▶ [How to complete this task]: In the material below, find each line with the word "font" and copy it.
== Segment start ==
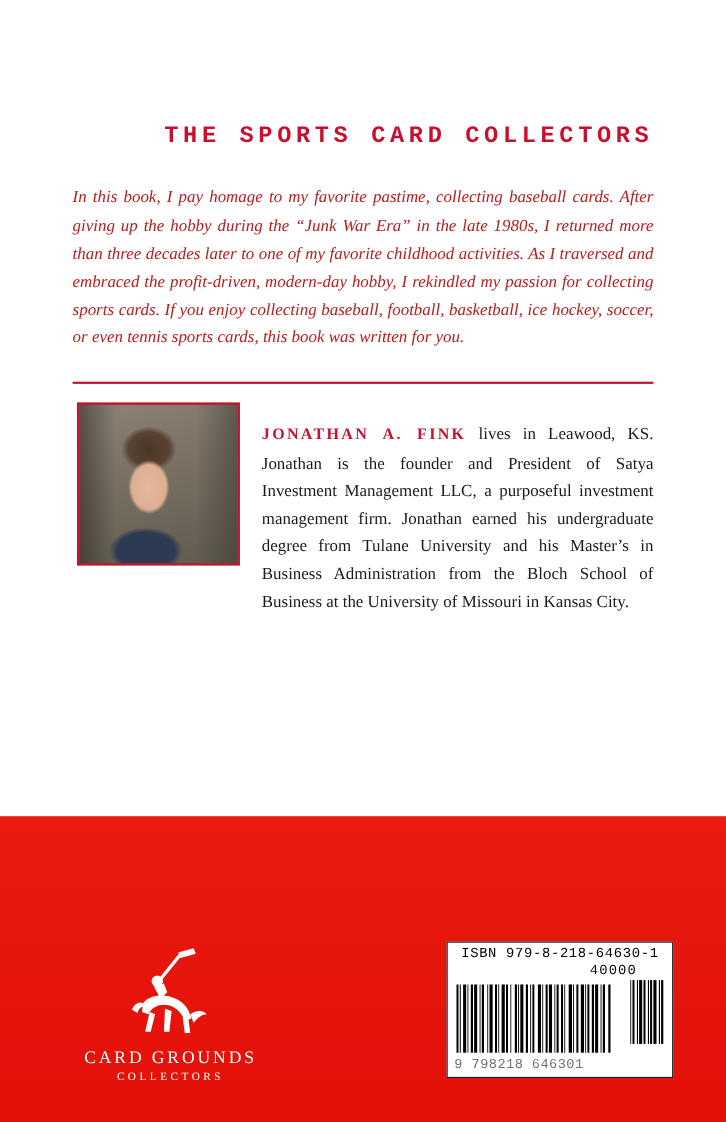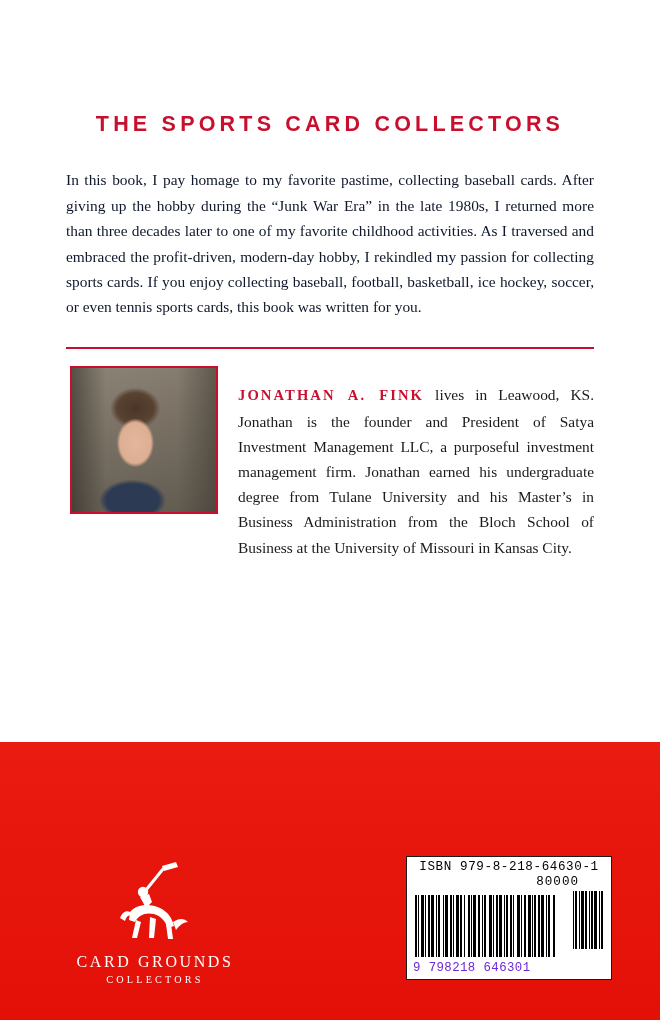--- a/index.html
+++ b/index.html
@@ -36,9 +36,9 @@
     left: 66px;
     top: 112px;
     width: 528px;
-    text-align: center;
+    text-align: right;
     color: #c8102e;
-    font-family: Liberation Sans, sans-serif;
+    font-family: Liberation Mono, monospace;
     font-size: 21.5px;
     font-weight: bold;
     letter-spacing: 4.2px;

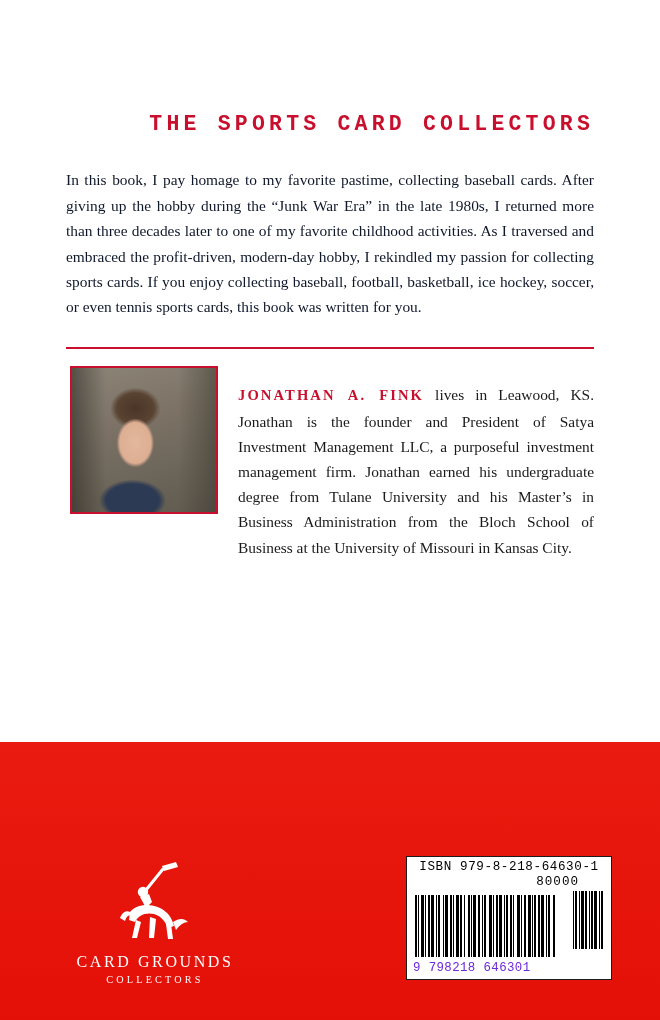--- a/index.html
+++ b/index.html
@@ -50,11 +50,12 @@
     left: 66px;
     top: 152px;
     width: 528px;
-    color: #0f172a;
+    color: #b91c1c;
     font-size: 15.4px;
     line-height: 25.4px;
     text-align: justify;
     text-justify: inter-word;
+    font-style: italic;
   }
 
   .divider {

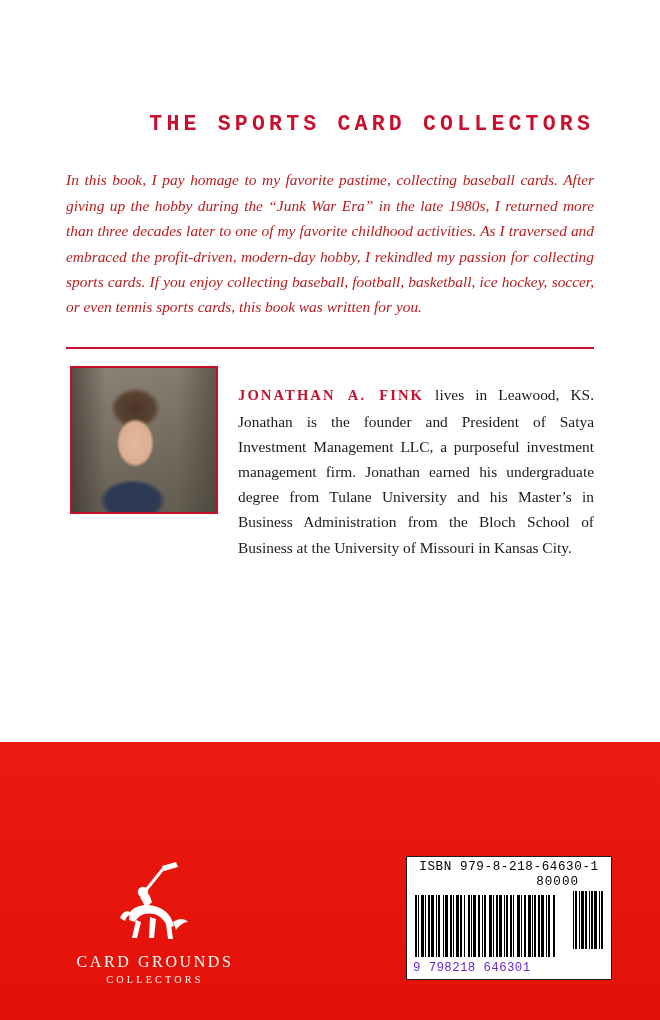--- a/index.html
+++ b/index.html
@@ -285,7 +285,7 @@
 
     <div class="barcode-box">
       <div class="isbn-line">ISBN 979-8-218-64630-1</div>
-      <div class="code-line">80000</div>
+      <div class="code-line">40000</div>
 
       <div class="bars">
         <span style="width:2px"></span>

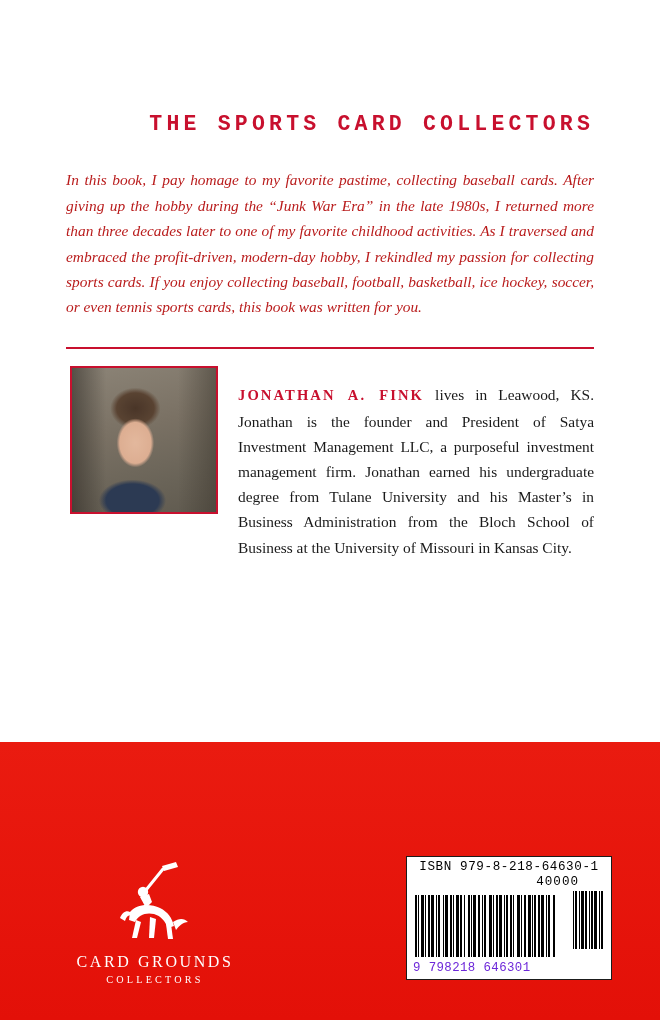--- a/index.html
+++ b/index.html
@@ -226,7 +226,7 @@
     font-family: "Liberation Mono", monospace;
     font-size: 12.4px;
     letter-spacing: 0.4px;
-    color: #6d28d9;
+    color: #737373;
     text-align: left;
     white-space: nowrap;
   }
== Segment end ==
▶ [Response area]:
-    font-family: Liberation Sans, sans-serif;
+    font-family: Liberation Mono, monospace;
     font-size: 21.5px;
     font-weight: bold;
     font-size: 15.4px;
+    font-style: italic;
     font-family: "Liberation Mono", monospace;
     font-size: 12.4px;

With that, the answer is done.